Task brief ▸
Transcribe the lines of the records starting with the one that has "display: block;" in it and ending with the last, and transcribe nothing else.

Data for analysis ▸
*** Block opens ***
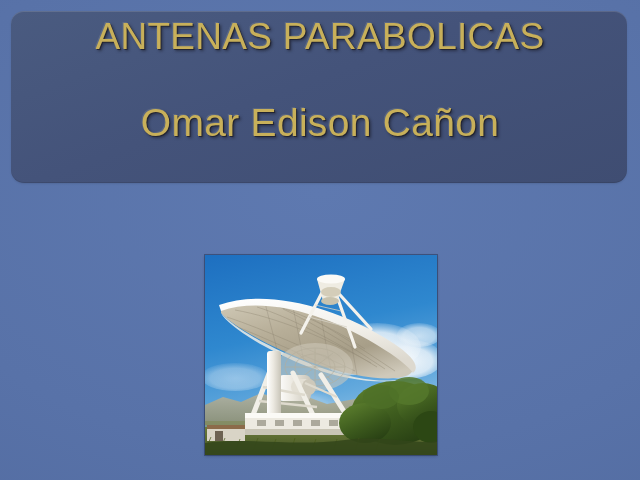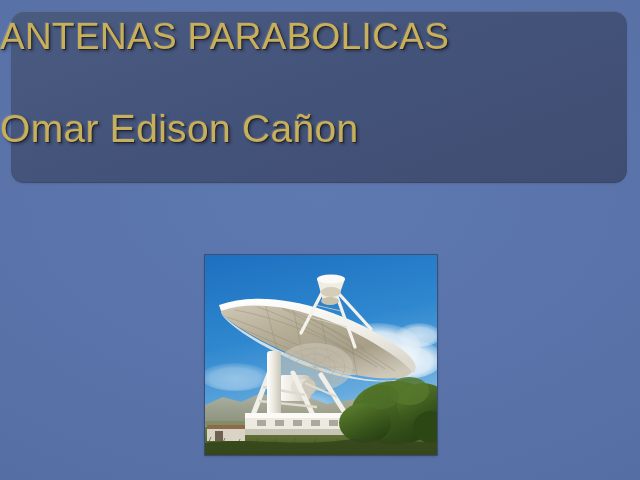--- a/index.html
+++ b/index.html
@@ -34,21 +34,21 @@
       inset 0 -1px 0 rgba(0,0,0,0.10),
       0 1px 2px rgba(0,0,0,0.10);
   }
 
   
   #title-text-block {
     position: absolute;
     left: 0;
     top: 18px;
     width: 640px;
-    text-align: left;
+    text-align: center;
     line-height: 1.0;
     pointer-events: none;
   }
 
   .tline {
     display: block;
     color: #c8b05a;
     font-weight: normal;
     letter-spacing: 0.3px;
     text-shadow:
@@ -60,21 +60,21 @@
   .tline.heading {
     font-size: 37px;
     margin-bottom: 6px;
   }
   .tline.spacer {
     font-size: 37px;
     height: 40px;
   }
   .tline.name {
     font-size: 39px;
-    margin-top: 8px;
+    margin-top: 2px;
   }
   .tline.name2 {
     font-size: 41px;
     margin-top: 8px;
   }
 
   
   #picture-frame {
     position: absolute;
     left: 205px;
*** Block closes ***
Exercise output ▸
     display: block;
     color: #c8b05a;
     font-weight: normal;
     letter-spacing: 0.3px;
     text-shadow:
@@ -60,21 +60,21 @@
   .tline.heading {
     font-size: 37px;
     margin-bottom: 6px;
   }
   .tline.spacer {
     font-size: 37px;
     height: 40px;
   }
   .tline.name {
     font-size: 39px;
-    margin-top: 8px;
+    margin-top: 2px;
   }
   .tline.name2 {
     font-size: 41px;
     margin-top: 8px;
   }
 
   
   #picture-frame {
     position: absolute;
     left: 205px;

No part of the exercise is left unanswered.